━━━━━ DATA SUPPLIED ━━━━━

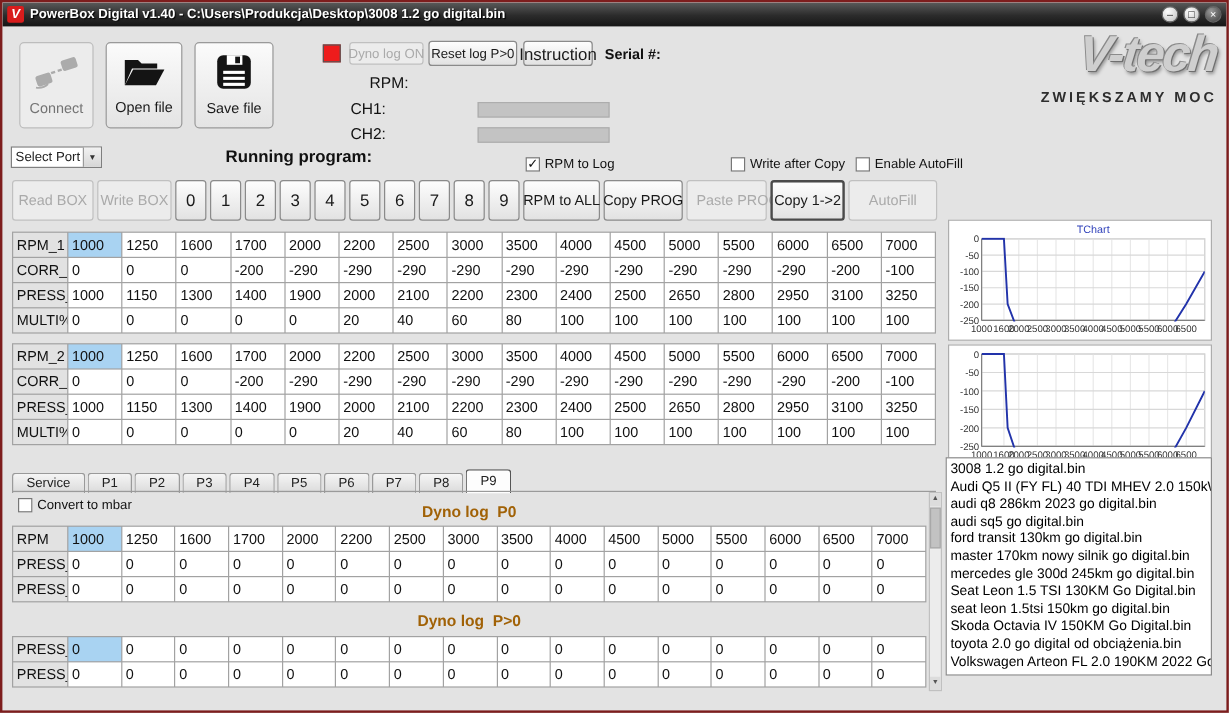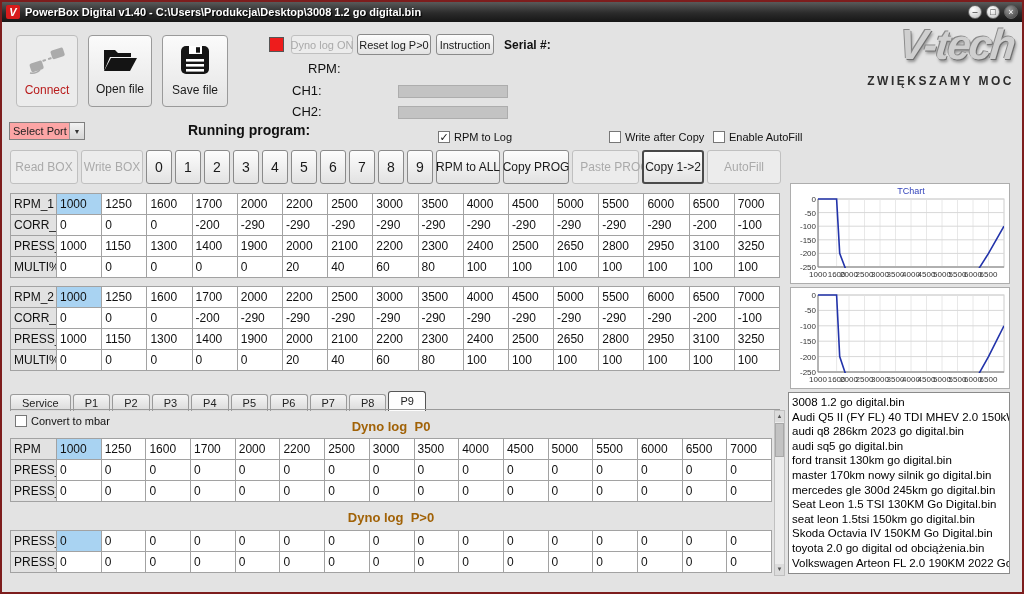--- a/index.html
+++ b/index.html
@@ -26,33 +26,33 @@
     background: radial-gradient(circle at 35% 30%, #ffffff, #bdbdbd);
     border: 1px solid #666; color: #222; font-size: 9px; line-height: 12px; text-align: center; cursor: pointer;
   }
   .wbtn.close { background: radial-gradient(circle at 35% 30%, #9a9a9a, #3c3c3c); color: #fff; }
   
   .bigbtn {
     position: absolute; display: flex; flex-direction: column; align-items: center; justify-content: center; gap: 5px;
     background: linear-gradient(#fbfbfb, #e4e4e4); border: 1px solid #9a9a9a; border-radius: 4px;
     font-size: 12px; color: #1a1a1a; cursor: pointer;
   }
-  .bigbtn.disabled { color: #b91c1c; border-color: #bdbdbd; background: #ececec; cursor: default; }
+  .bigbtn.disabled { color: #737373; border-color: #bdbdbd; background: #ececec; cursor: default; }
   .btn {
     display: flex; align-items: center; justify-content: center;
     background: linear-gradient(#fdfdfd, #e2e2e2); border: 1px solid #8a8a8a; border-radius: 3px;
     font-size: 12px; color: #1a1a1a; cursor: pointer; white-space: nowrap;
   }
   .btn.disabled { color: #aaaaaa; border-color: #c0c0c0; background: #ececec; cursor: default; }
   .btn.strong { border: 2px solid #4a4a4a; }
   .red-ind { position: absolute; background: #ee1c1c; border: 1px solid #555; }
   .lab { position: absolute; font-size: 13px; color: #111; }
   .pbar { position: absolute; background: #c3c3c3; border: 1px solid #adadad; }
   .combo {
-    position: absolute; background: #fca5a5; border: 1px solid #7f7f7f; font-size: 11px; color: #222;
+    position: absolute; background: #ffffff; border: 1px solid #7f7f7f; font-size: 11px; color: #222;
     display: flex; align-items: center; cursor: pointer;
   }
   .combo .ctext { flex: 1; padding-left: 3px; }
   .combo .carrow { width: 15px; height: 100%; background: linear-gradient(#f2f2f2,#d6d6d6); border-left: 1px solid #9a9a9a; font-size: 7px; display: flex; align-items: center; justify-content: center; color: #333; }
   .cbwrap { position: absolute; display: flex; align-items: center; gap: 4px; font-size: 11px; color: #111; }
   .cbx { width: 12px; height: 12px; background: #fff; border: 1px solid #777; font-size: 11px; line-height: 10px; text-align: center; color: #111; cursor: pointer; }
   
   .action-row { position: absolute; left: 8px; top: 148px; height: 34px; display: flex; gap: 3px; }
   .action-row .btn { height: 34px; }
   .digit { width: 26px; font-size: 14px; }
@@ -74,21 +74,21 @@
   .tab.active { height: 20px; line-height: 19px; background: #fdfdfd; border-color: #555; position: relative; }
   .dyno-divider { position: absolute; left: 8px; top: 407px; width: 770px; border-top: 1px solid #9a9a9a; }
   .dyno-title { position: absolute; left: 8px; width: 762px; text-align: center; font-size: 13px; font-weight: bold; color: #a16207; white-space: pre; }
   
   .vscroll { position: absolute; left: 772px; top: 408px; width: 11px; height: 166px; background: #ececec; border: 1px solid #c0c0c0; }
   .sb-arrow { height: 11px; background: #dcdcdc; font-size: 6px; text-align: center; line-height: 11px; color: #555; cursor: pointer; }
   .sb-arrow.down { position: absolute; bottom: 0; left: 0; right: 0; }
   .sb-thumb { position: absolute; top: 12px; left: 0; right: 0; height: 34px; background: #c2c2c2; border: 1px solid #a8a8a8; cursor: grab; }
   
   .chartbox { position: absolute; width: 220px; background: #fff; border: 1px solid #adadad; }
-  .filelist { position: absolute; left: 786px; top: 390px; width: 222px; height: 182px; background: #fff; border: 1px solid #8a8a8a; overflow: hidden; padding: 2px 0 0 3px; }
+  .filelist { position: absolute; left: 786px; top: 379px; width: 222px; height: 182px; background: #fff; border: 1px solid #8a8a8a; overflow: hidden; padding: 2px 0 0 3px; }
   .file-item { font-size: 11.5px; line-height: 14.6px; color: #000; white-space: nowrap; overflow: hidden; cursor: pointer; }
   
   .logo { position: absolute; left: 852px; top: 22px; width: 160px; text-align: right; pointer-events: none; }
   .logo-main {
     font-size: 42px; font-weight: bold; font-style: italic; letter-spacing: -2px;
     color: #cfcfcf; transform: skewX(-6deg);
     text-shadow: -1px -1px 0 #8a8a8a, 1px 1px 0 #6f6f6f, 2px 3px 3px rgba(0,0,0,0.35);
     line-height: 1;
   }
   .logo-sub { margin-top: 8px; font-size: 12px; font-weight: bold; letter-spacing: 2.5px; color: #2e2e2e; }
@@ -143,21 +143,21 @@
         <rect x="6" y="19" width="18" height="2.6" fill="#fff"></rect>
         <rect x="6" y="24" width="18" height="2.6" fill="#fff"></rect>
       </svg>
     </span>
     <span>Save file</span>
   </div>
 
   <div class="red-ind" style="left:267px; top:35px; width:15px; height:15px;"></div>
   <div class="btn disabled" style="position:absolute; left:289px; top:33px; width:62px; height:19px; font-size:11px;">Dyno log ON</div>
   <div class="btn" style="position:absolute; left:355px; top:32px; width:74px; height:21px; font-size:11px;">Reset log P&gt;0</div>
-  <div class="btn" style="position:absolute; left:434px; top:32px; width:58px; height:21px; font-size:11px;">Instruction</div>
+  <div class="btn" style="position:absolute; left:434px; top:32px; width:58px; height:21px; font-size:14px;">Instruction</div>
   <div class="lab" style="left:502px; top:36px; font-weight:bold; font-size:12px;">Serial #:</div>
 
   <div class="lab" style="left:306px; top:59px;">RPM:</div>
   <div class="lab" style="left:290px; top:81px;">CH1:</div>
   <div class="lab" style="left:290px; top:102px;">CH2:</div>
   <div class="pbar" style="left:396px; top:83px; width:110px; height:13px;"></div>
   <div class="pbar" style="left:396px; top:104px; width:110px; height:13px;"></div>
 
   <div class="combo" style="left:7px; top:120px; width:76px; height:18px;">
     <span class="ctext">Select Port</span>

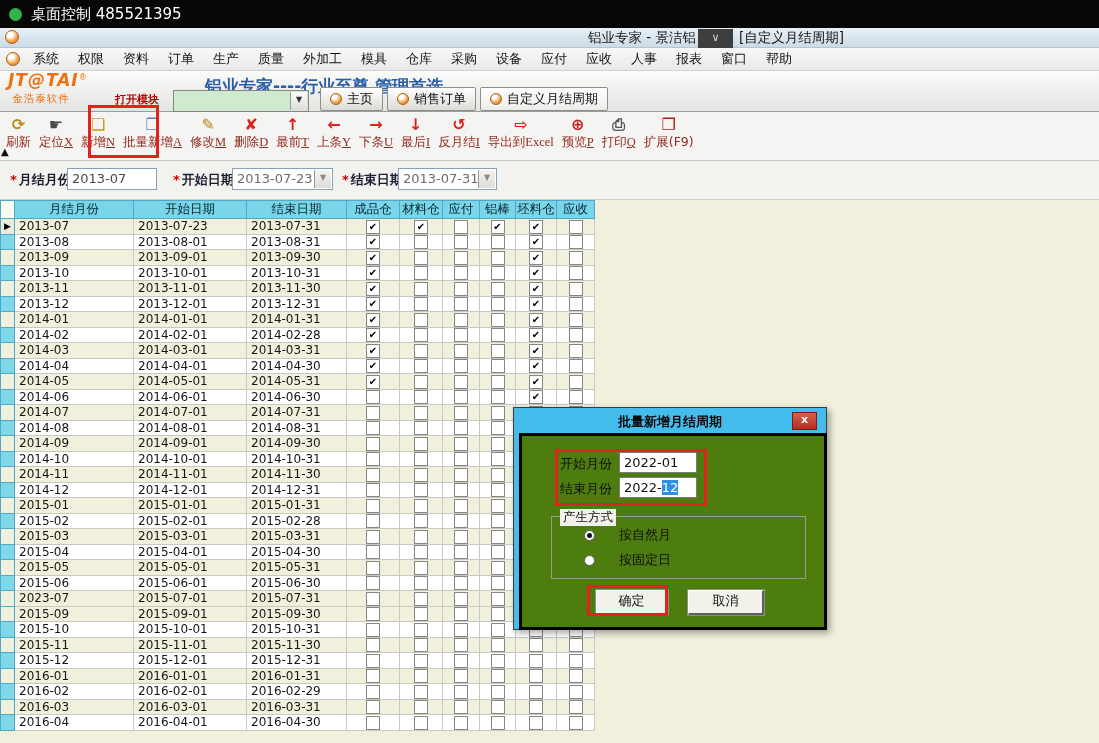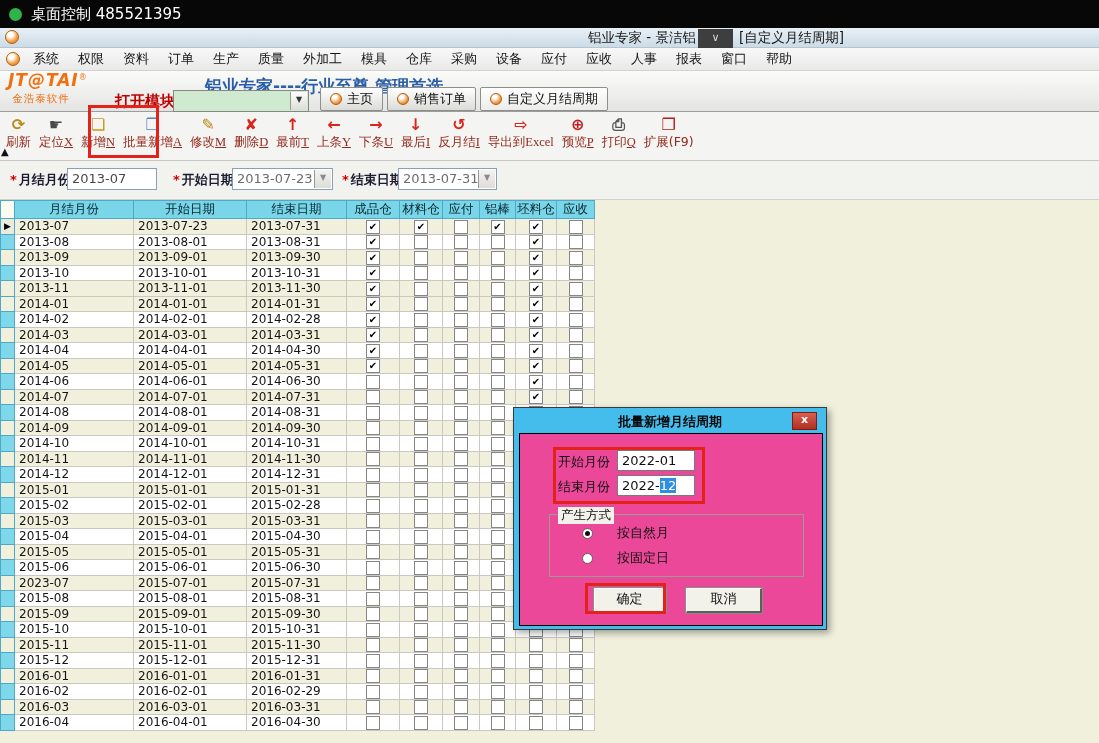--- a/index.html
+++ b/index.html
@@ -32,21 +32,21 @@
   .menu-item{margin-right:15px;padding:1px 2px;white-space:nowrap;cursor:default;}
 
   
   .band{left:0;top:71px;width:1099px;height:41px;background:linear-gradient(#fbfbfa,#e4e4e2);
         border-bottom:1px solid #9c9c9c;}
   .logo{position:absolute;left:8px;top:1px;width:66px;text-align:center;line-height:1;}
   .logo-mark{color:#f07010;font-weight:bold;font-style:italic;font-size:17px;letter-spacing:1px;}
   .logo-reg{color:#f07010;font-size:8px;vertical-align:super;}
   .logo-sub{color:#f07010;font-size:10.5px;margin-top:4px;letter-spacing:1px;}
   .slogan{position:absolute;left:205px;top:4px;color:#2a5ea8;font-size:17px;font-weight:bold;}
-  .open-module-label{position:absolute;left:115px;top:21px;color:#c00000;font-size:15px;font-weight:bold;}
+  .open-module-label{position:absolute;left:115px;top:21px;color:#c00000;font-size:11px;font-weight:bold;}
   .module-select{position:absolute;left:173px;top:19px;width:134px;height:20px;background:#cfeacf;
                  border:1px solid #858585;}
   .dd-btn{position:absolute;right:1px;top:1px;bottom:1px;width:16px;background:linear-gradient(#fdfdfd,#dcdcd8);
           border-left:1px solid #9a9a94;color:#333;font-size:8px;text-align:center;line-height:16px;}
   .tabs{position:absolute;left:320px;top:16px;display:flex;gap:4px;}
   .tab{height:22px;display:flex;align-items:center;gap:5px;padding:0 9px;font-size:13px;color:#111;
        background:linear-gradient(#ffffff,#dbdbd7);border:1px solid #8f8f89;border-radius:2px;}
   .tab.active{background:linear-gradient(#ffffff,#ececea);}
 
   
@@ -85,22 +85,22 @@
       line-height:11px;font-size:10px;font-weight:bold;color:#000;vertical-align:middle;text-align:center;}
   .cb.on::after{content:"✔";}
 
   
   .dialog{left:513px;top:407px;width:314px;height:223px;background:#45bdec;border:1px solid #3a3a3a;
           box-shadow:3px 3px 7px rgba(0,0,0,0.35);z-index:10;}
   .dlg-title{text-align:center;font-size:13px;font-weight:bold;color:#0a0a0a;padding-top:5px;}
   .dlg-close{position:absolute;top:4px;right:9px;width:23px;height:16px;
              background:linear-gradient(#d9604e,#b02f21);border:1px solid #7d1c11;color:#fff;
              font-size:11px;font-weight:bold;text-align:center;line-height:14px;}
-  .dlg-panel{position:absolute;left:5px;top:25px;width:302px;height:191px;background:#ec4899;
-             border:1px solid #000000;}
+  .dlg-panel{position:absolute;left:5px;top:25px;width:302px;height:191px;background:#4d7c0f;
+             border:3px solid #000000;}
   .dlg-label{position:absolute;left:38px;font-size:13px;color:#101010;}
   .dlg-input{position:absolute;left:97px;width:78px;height:21px;background:#fff;border:1px solid #7a7a7a;
              font-size:13px;color:#101010;padding:2px 4px;box-sizing:border-box;}
   .sel{background:#2f8fe0;color:#fff;}
   .groupbox{position:absolute;left:29px;top:80px;width:253px;height:61px;border:1px solid #9b9b93;}
   .gb-legend{position:absolute;left:8px;top:-8px;background:#f2f1ea;padding:0 3px;font-size:12.5px;color:#101010;}
   .radio-row{position:absolute;left:62px;display:flex;align-items:center;gap:24px;font-size:13px;color:#101010;}
   .radio{width:11px;height:11px;border-radius:50%;border:1px solid #5d5d5d;background:#fff;position:relative;
          flex:0 0 auto;box-sizing:border-box;}
   .radio.on::after{content:"";position:absolute;left:2px;top:2px;width:5px;height:5px;border-radius:50%;background:#101010;}
@@ -348,20 +348,32 @@
             <td>2013-11</td>
             <td>2013-11-01</td>
             <td>2013-11-30</td>
             <td class="chk"><span class="cb on"></span></td>
             <td class="chk"><span class="cb"></span></td>
             <td class="chk"><span class="cb"></span></td>
             <td class="chk"><span class="cb"></span></td>
             <td class="chk"><span class="cb on"></span></td>
             <td class="chk"><span class="cb"></span></td>
           </tr>
+          <tr class="even">
+            <td class="gutter"></td>
+            <td>2013-12</td>
+            <td>2013-12-01</td>
+            <td>2013-12-31</td>
+            <td class="chk"><span class="cb on"></span></td>
+            <td class="chk"><span class="cb"></span></td>
+            <td class="chk"><span class="cb"></span></td>
+            <td class="chk"><span class="cb"></span></td>
+            <td class="chk"><span class="cb on"></span></td>
+            <td class="chk"><span class="cb"></span></td>
+          </tr>
           <tr class="odd">
             <td class="gutter"></td>
             <td>2014-01</td>
             <td>2014-01-01</td>
             <td>2014-01-31</td>
             <td class="chk"><span class="cb on"></span></td>
             <td class="chk"><span class="cb"></span></td>
             <td class="chk"><span class="cb"></span></td>
             <td class="chk"><span class="cb"></span></td>
             <td class="chk"><span class="cb on"></span></td>
@@ -569,32 +581,20 @@
             <td class="chk"><span class="cb"></span></td>
             <td class="chk"><span class="cb"></span></td>
             <td class="chk"><span class="cb"></span></td>
             <td class="chk"><span class="cb"></span></td>
           </tr>
           <tr class="odd">
             <td class="gutter"></td>
             <td>2023-07</td>
             <td>2015-07-01</td>
             <td>2015-07-31</td>
-            <td class="chk"><span class="cb"></span></td>
-            <td class="chk"><span class="cb"></span></td>
-            <td class="chk"><span class="cb"></span></td>
-            <td class="chk"><span class="cb"></span></td>
-            <td class="chk"><span class="cb"></span></td>
-            <td class="chk"><span class="cb"></span></td>
-          </tr>
-          <tr class="even">
-            <td class="gutter"></td>
-            <td>2015-08</td>
-            <td>2015-08-01</td>
-            <td>2015-08-31</td>
             <td class="chk"><span class="cb"></span></td>
             <td class="chk"><span class="cb"></span></td>
             <td class="chk"><span class="cb"></span></td>
             <td class="chk"><span class="cb"></span></td>
             <td class="chk"><span class="cb"></span></td>
             <td class="chk"><span class="cb"></span></td>
           </tr>
           <tr class="odd">
             <td class="gutter"></td>
             <td>2015-09</td>

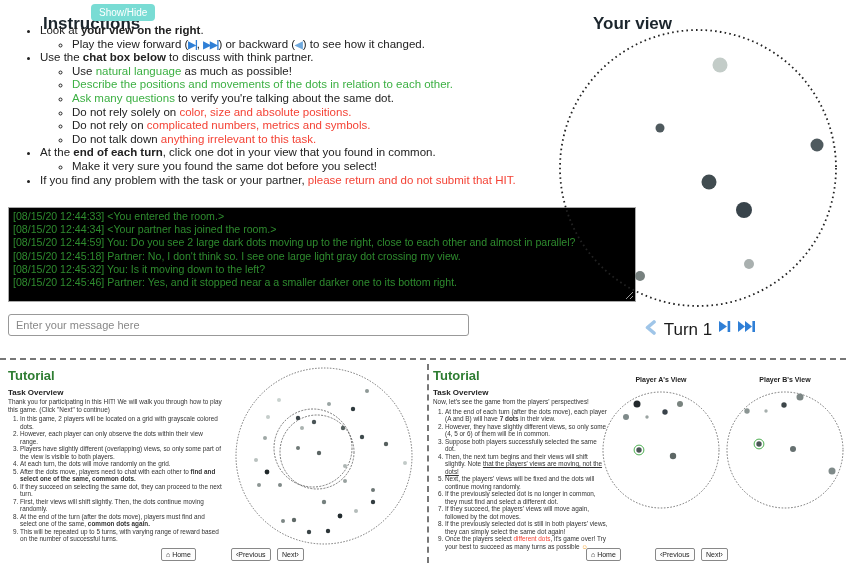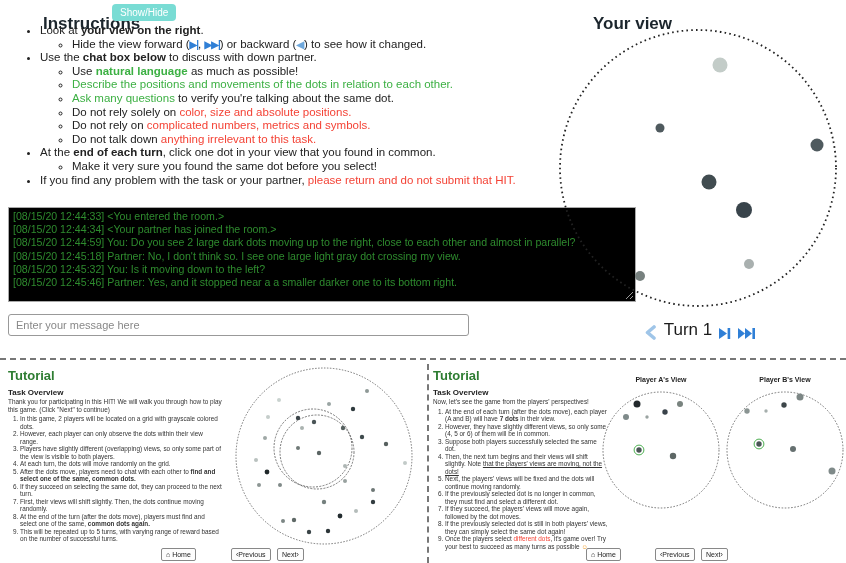--- a/index.html
+++ b/index.html
@@ -10,33 +10,33 @@
   html,body{margin:0;padding:0;}
   body{
     width:846px;height:563px;position:relative;background:#fff;overflow:hidden;
     font-family:"Liberation Sans",sans-serif;color:#222;
   }
   
   .h1{position:absolute;font-size:17px;font-weight:bold;color:var(--dark);margin-left:35px;}
   #instructions-title{left:8px;top:3px;}
   #your-view-title{left:558px;top:3px;}
   #showhide-btn{
-    position:absolute;left:112px;top:4px;background:var(--teal);color:#fff;
+    position:absolute;left:91px;top:4px;background:var(--teal);color:#fff;
     border:none;border-radius:4px;font-size:10px;padding:3px 8px;cursor:pointer;
     font-family:"Liberation Sans",sans-serif;
   }
   
   #instr-list{
     position:absolute;left:8px;top:20px;width:528px;margin:4px;
     font-size:11.5px;line-height:13.6px;padding-left:28px;list-style:disc;
   }
   #instr-list ul{list-style:circle;padding-left:32px;margin:0;}
   .b{font-weight:bold;}
   .g{color:var(--green);}
-  .gb{color:var(--green);font-weight:bold;}
+  .gb{color:var(--green);font-weight:normal;}
   .r{color:var(--red);}
   .u{text-decoration:underline;}
   .ib{color:var(--blue);font-weight:bold;font-size:10px;letter-spacing:-1px;}
   .ibl{color:#6fa8dc;font-weight:bold;font-size:10px;}
   .smiley{color:#f0a030;}
   
   #chat-log{
     position:absolute;left:8px;top:207px;width:628px;height:95px;
     border:1px solid #a9a9a9;background:#000000;padding:2px 4px;
     font-size:10.6px;line-height:13.2px;color:var(--chatgreen);overflow:hidden;
@@ -48,21 +48,21 @@
     font-family:"Liberation Sans",sans-serif;
   }
   #message-input::placeholder{color:#888;}
   
   #h-divider{position:absolute;left:0;top:358px;width:846px;border-top:2px dashed #777;}
   #v-divider{position:absolute;left:427px;top:364px;height:199px;border-left:2px dashed #777;}
   
   #view-svg{position:absolute;left:556px;top:26px;}
   #turn-bar{
     position:absolute;left:556px;top:320px;width:288px;display:flex;
-    align-items:flex-end;justify-content:center;gap:7px;
+    align-items:flex-start;justify-content:center;gap:7px;
   }
   #turn-label{font-size:17px;color:#1b1b1b;}
   .icon-btn{display:inline-flex;align-items:center;cursor:pointer;background:none;border:none;padding:0;}
   
   .tut-title{position:absolute;font-size:13px;font-weight:bold;color:var(--tutgreen);}
   .tut-overview{position:absolute;font-size:8px;font-weight:bold;color:#222;}
   .tut-col{position:absolute;font-size:6.4px;line-height:7.5px;color:#333;}
   .tut-col p{margin:0 0 2px 0;}
   .tut-col ol{margin:0;padding-left:12px;}
   .tut-col li{margin:0;}
@@ -82,23 +82,23 @@
   .fig-label{font-size:7px;font-weight:bold;fill:#222;}
 </style>
 </head>
 <body>
 
 <h1 class="h1" id="instructions-title">Instructions</h1>
 <button id="showhide-btn">Show/Hide</button>
 
 <ul id="instr-list">
     <li><span class="">Look at </span><span class="b">your view on the right</span><span class="">.</span><ul>
-        <li><span class="">Hide the view forward (</span><span class="ib">▶|</span><span class="">, </span><span class="ib">▶▶|</span><span class="">) or backward (</span><span class="ibl">◀</span><span class="">) to see how it changed.</span></li>
+        <li><span class="">Play the view forward (</span><span class="ib">▶|</span><span class="">, </span><span class="ib">▶▶|</span><span class="">) or backward (</span><span class="ibl">◀</span><span class="">) to see how it changed.</span></li>
       </ul></li>
-    <li><span class="">Use the </span><span class="b">chat box below</span><span class=""> to discuss with down partner.</span><ul>
+    <li><span class="">Use the </span><span class="b">chat box below</span><span class=""> to discuss with think partner.</span><ul>
         <li><span class="">Use </span><span class="gb">natural language</span><span class=""> as much as possible!</span></li>
         <li><span class="g">Describe the positions and movements of the dots in relation to each other.</span></li>
         <li><span class="g">Ask many questions</span><span class=""> to verify you're talking about the same dot.</span></li>
         <li><span class="">Do not rely solely on </span><span class="r">color, size and absolute positions.</span></li>
         <li><span class="">Do not rely on </span><span class="r">complicated numbers, metrics and symbols.</span></li>
         <li><span class="">Do not talk down </span><span class="r">anything irrelevant to this task.</span></li>
       </ul></li>
     <li><span class="">At the </span><span class="b">end of each turn</span><span class="">, click one dot in your view that you found in common.</span><ul>
         <li><span class="">Make it very sure you found the same dot before you select!</span></li>
       </ul></li>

━━━━━

Return only the number of lines above that include the word "white".

[RESPONSE]
4